Task directions:
Copy out each line below exactly as written.

Before-and-after change records
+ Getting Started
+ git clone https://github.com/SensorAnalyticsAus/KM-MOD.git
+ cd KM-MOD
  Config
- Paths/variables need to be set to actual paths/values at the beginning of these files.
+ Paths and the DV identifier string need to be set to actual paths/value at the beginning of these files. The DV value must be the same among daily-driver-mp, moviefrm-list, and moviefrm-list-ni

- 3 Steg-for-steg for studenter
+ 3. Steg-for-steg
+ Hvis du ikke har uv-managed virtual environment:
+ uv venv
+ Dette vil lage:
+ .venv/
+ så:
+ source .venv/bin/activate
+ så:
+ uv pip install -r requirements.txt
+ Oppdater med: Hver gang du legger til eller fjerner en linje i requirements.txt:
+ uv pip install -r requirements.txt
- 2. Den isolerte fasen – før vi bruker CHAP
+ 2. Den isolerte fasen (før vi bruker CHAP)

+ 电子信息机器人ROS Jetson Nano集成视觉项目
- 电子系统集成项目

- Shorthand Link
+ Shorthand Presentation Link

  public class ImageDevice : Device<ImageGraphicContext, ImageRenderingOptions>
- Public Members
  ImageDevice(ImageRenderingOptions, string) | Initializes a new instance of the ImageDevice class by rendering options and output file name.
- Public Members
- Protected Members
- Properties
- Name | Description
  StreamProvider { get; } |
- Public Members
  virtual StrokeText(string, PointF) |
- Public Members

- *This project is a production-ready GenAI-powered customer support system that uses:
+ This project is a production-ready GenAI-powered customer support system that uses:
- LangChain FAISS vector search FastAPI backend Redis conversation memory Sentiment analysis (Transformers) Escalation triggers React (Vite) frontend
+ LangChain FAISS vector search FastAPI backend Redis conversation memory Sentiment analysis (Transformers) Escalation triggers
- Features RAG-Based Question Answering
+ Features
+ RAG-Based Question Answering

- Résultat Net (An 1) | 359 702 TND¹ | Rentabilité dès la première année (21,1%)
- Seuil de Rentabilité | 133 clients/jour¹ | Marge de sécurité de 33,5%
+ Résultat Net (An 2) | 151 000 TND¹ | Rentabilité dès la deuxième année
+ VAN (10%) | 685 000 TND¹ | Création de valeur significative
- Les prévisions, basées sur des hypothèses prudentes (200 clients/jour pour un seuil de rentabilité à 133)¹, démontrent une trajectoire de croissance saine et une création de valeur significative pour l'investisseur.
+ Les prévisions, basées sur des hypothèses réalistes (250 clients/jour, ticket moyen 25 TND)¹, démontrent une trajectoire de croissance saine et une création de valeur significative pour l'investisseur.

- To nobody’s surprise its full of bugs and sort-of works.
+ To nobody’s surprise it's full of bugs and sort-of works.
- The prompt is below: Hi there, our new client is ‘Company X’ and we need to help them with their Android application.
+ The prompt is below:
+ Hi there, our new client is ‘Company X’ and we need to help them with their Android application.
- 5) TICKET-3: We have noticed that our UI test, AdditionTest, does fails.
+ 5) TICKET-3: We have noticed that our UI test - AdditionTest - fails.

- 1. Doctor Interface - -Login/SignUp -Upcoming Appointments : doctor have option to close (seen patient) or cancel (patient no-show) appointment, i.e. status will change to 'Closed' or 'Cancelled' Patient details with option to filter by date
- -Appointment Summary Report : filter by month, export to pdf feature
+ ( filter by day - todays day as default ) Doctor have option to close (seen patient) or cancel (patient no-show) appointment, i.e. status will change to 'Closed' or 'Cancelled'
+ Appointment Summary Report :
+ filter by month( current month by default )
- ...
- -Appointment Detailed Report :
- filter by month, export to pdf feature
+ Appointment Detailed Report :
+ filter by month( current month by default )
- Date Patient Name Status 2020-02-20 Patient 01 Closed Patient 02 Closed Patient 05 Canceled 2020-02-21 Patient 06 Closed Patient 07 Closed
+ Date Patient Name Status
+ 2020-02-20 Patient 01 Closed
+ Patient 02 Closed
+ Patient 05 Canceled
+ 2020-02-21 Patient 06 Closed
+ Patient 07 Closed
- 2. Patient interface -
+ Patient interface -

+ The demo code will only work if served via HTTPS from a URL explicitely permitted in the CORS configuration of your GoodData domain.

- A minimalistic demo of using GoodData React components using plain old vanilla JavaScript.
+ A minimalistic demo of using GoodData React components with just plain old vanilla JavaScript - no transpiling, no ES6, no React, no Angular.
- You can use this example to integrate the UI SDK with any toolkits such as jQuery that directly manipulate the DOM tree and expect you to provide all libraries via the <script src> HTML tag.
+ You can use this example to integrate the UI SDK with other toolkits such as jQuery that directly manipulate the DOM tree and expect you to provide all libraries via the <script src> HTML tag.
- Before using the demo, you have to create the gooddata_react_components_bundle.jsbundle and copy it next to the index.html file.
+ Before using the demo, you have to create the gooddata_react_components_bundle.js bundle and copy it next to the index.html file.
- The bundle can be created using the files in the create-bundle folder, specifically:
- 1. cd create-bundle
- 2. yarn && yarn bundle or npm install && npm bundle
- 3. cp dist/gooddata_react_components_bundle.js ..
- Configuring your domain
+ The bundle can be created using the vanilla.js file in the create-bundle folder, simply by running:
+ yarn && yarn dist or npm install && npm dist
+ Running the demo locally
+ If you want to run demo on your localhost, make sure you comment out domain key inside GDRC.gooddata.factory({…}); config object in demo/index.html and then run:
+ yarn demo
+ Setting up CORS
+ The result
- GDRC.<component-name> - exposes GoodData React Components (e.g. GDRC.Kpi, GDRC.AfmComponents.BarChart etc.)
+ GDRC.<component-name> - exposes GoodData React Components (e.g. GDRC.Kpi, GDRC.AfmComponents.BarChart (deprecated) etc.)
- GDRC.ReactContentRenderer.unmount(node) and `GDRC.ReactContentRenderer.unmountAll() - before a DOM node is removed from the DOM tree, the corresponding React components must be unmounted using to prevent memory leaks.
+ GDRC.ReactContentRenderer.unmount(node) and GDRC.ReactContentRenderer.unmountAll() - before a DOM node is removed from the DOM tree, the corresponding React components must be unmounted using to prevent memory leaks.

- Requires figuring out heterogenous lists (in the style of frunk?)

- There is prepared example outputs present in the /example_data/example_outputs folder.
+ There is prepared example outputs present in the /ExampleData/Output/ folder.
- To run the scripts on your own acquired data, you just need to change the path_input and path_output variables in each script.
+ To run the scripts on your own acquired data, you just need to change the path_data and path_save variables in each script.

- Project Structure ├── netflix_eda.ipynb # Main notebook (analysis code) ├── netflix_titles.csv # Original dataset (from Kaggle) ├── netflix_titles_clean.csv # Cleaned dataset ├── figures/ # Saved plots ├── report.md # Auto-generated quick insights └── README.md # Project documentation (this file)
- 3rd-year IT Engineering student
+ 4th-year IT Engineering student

Result of this exercise:
+ Getting Started
+ git clone https://github.com/SensorAnalyticsAus/KM-MOD.git
+ cd KM-MOD
  Config
- Paths/variables need to be set to actual paths/values at the beginning of these files.
+ Paths and the DV identifier string need to be set to actual paths/value at the beginning of these files. The DV value must be the same among daily-driver-mp, moviefrm-list, and moviefrm-list-ni

- 3 Steg-for-steg for studenter
+ 3. Steg-for-steg
+ Hvis du ikke har uv-managed virtual environment:
+ uv venv
+ Dette vil lage:
+ .venv/
+ så:
+ source .venv/bin/activate
+ så:
+ uv pip install -r requirements.txt
+ Oppdater med: Hver gang du legger til eller fjerner en linje i requirements.txt:
+ uv pip install -r requirements.txt
- 2. Den isolerte fasen – før vi bruker CHAP
+ 2. Den isolerte fasen (før vi bruker CHAP)

+ 电子信息机器人ROS Jetson Nano集成视觉项目
- 电子系统集成项目

- Shorthand Link
+ Shorthand Presentation Link

  public class ImageDevice : Device<ImageGraphicContext, ImageRenderingOptions>
- Public Members
  ImageDevice(ImageRenderingOptions, string) | Initializes a new instance of the ImageDevice class by rendering options and output file name.
- Public Members
- Protected Members
- Properties
- Name | Description
  StreamProvider { get; } |
- Public Members
  virtual StrokeText(string, PointF) |
- Public Members

- *This project is a production-ready GenAI-powered customer support system that uses:
+ This project is a production-ready GenAI-powered customer support system that uses:
- LangChain FAISS vector search FastAPI backend Redis conversation memory Sentiment analysis (Transformers) Escalation triggers React (Vite) frontend
+ LangChain FAISS vector search FastAPI backend Redis conversation memory Sentiment analysis (Transformers) Escalation triggers
- Features RAG-Based Question Answering
+ Features
+ RAG-Based Question Answering

- Résultat Net (An 1) | 359 702 TND¹ | Rentabilité dès la première année (21,1%)
- Seuil de Rentabilité | 133 clients/jour¹ | Marge de sécurité de 33,5%
+ Résultat Net (An 2) | 151 000 TND¹ | Rentabilité dès la deuxième année
+ VAN (10%) | 685 000 TND¹ | Création de valeur significative
- Les prévisions, basées sur des hypothèses prudentes (200 clients/jour pour un seuil de rentabilité à 133)¹, démontrent une trajectoire de croissance saine et une création de valeur significative pour l'investisseur.
+ Les prévisions, basées sur des hypothèses réalistes (250 clients/jour, ticket moyen 25 TND)¹, démontrent une trajectoire de croissance saine et une création de valeur significative pour l'investisseur.

- To nobody’s surprise its full of bugs and sort-of works.
+ To nobody’s surprise it's full of bugs and sort-of works.
- The prompt is below: Hi there, our new client is ‘Company X’ and we need to help them with their Android application.
+ The prompt is below:
+ Hi there, our new client is ‘Company X’ and we need to help them with their Android application.
- 5) TICKET-3: We have noticed that our UI test, AdditionTest, does fails.
+ 5) TICKET-3: We have noticed that our UI test - AdditionTest - fails.

- 1. Doctor Interface - -Login/SignUp -Upcoming Appointments : doctor have option to close (seen patient) or cancel (patient no-show) appointment, i.e. status will change to 'Closed' or 'Cancelled' Patient details with option to filter by date
- -Appointment Summary Report : filter by month, export to pdf feature
+ ( filter by day - todays day as default ) Doctor have option to close (seen patient) or cancel (patient no-show) appointment, i.e. status will change to 'Closed' or 'Cancelled'
+ Appointment Summary Report :
+ filter by month( current month by default )
- ...
- -Appointment Detailed Report :
- filter by month, export to pdf feature
+ Appointment Detailed Report :
+ filter by month( current month by default )
- Date Patient Name Status 2020-02-20 Patient 01 Closed Patient 02 Closed Patient 05 Canceled 2020-02-21 Patient 06 Closed Patient 07 Closed
+ Date Patient Name Status
+ 2020-02-20 Patient 01 Closed
+ Patient 02 Closed
+ Patient 05 Canceled
+ 2020-02-21 Patient 06 Closed
+ Patient 07 Closed
- 2. Patient interface -
+ Patient interface -

+ The demo code will only work if served via HTTPS from a URL explicitely permitted in the CORS configuration of your GoodData domain.

- A minimalistic demo of using GoodData React components using plain old vanilla JavaScript.
+ A minimalistic demo of using GoodData React components with just plain old vanilla JavaScript - no transpiling, no ES6, no React, no Angular.
- You can use this example to integrate the UI SDK with any toolkits such as jQuery that directly manipulate the DOM tree and expect you to provide all libraries via the <script src> HTML tag.
+ You can use this example to integrate the UI SDK with other toolkits such as jQuery that directly manipulate the DOM tree and expect you to provide all libraries via the <script src> HTML tag.
- Before using the demo, you have to create the gooddata_react_components_bundle.jsbundle and copy it next to the index.html file.
+ Before using the demo, you have to create the gooddata_react_components_bundle.js bundle and copy it next to the index.html file.
- The bundle can be created using the files in the create-bundle folder, specifically:
- 1. cd create-bundle
- 2. yarn && yarn bundle or npm install && npm bundle
- 3. cp dist/gooddata_react_components_bundle.js ..
- Configuring your domain
+ The bundle can be created using the vanilla.js file in the create-bundle folder, simply by running:
+ yarn && yarn dist or npm install && npm dist
+ Running the demo locally
+ If you want to run demo on your localhost, make sure you comment out domain key inside GDRC.gooddata.factory({…}); config object in demo/index.html and then run:
+ yarn demo
+ Setting up CORS
+ The result
- GDRC.<component-name> - exposes GoodData React Components (e.g. GDRC.Kpi, GDRC.AfmComponents.BarChart etc.)
+ GDRC.<component-name> - exposes GoodData React Components (e.g. GDRC.Kpi, GDRC.AfmComponents.BarChart (deprecated) etc.)
- GDRC.ReactContentRenderer.unmount(node) and `GDRC.ReactContentRenderer.unmountAll() - before a DOM node is removed from the DOM tree, the corresponding React components must be unmounted using to prevent memory leaks.
+ GDRC.ReactContentRenderer.unmount(node) and GDRC.ReactContentRenderer.unmountAll() - before a DOM node is removed from the DOM tree, the corresponding React components must be unmounted using to prevent memory leaks.

- Requires figuring out heterogenous lists (in the style of frunk?)

- There is prepared example outputs present in the /example_data/example_outputs folder.
+ There is prepared example outputs present in the /ExampleData/Output/ folder.
- To run the scripts on your own acquired data, you just need to change the path_input and path_output variables in each script.
+ To run the scripts on your own acquired data, you just need to change the path_data and path_save variables in each script.

- Project Structure ├── netflix_eda.ipynb # Main notebook (analysis code) ├── netflix_titles.csv # Original dataset (from Kaggle) ├── netflix_titles_clean.csv # Cleaned dataset ├── figures/ # Saved plots ├── report.md # Auto-generated quick insights └── README.md # Project documentation (this file)
- 3rd-year IT Engineering student
+ 4th-year IT Engineering student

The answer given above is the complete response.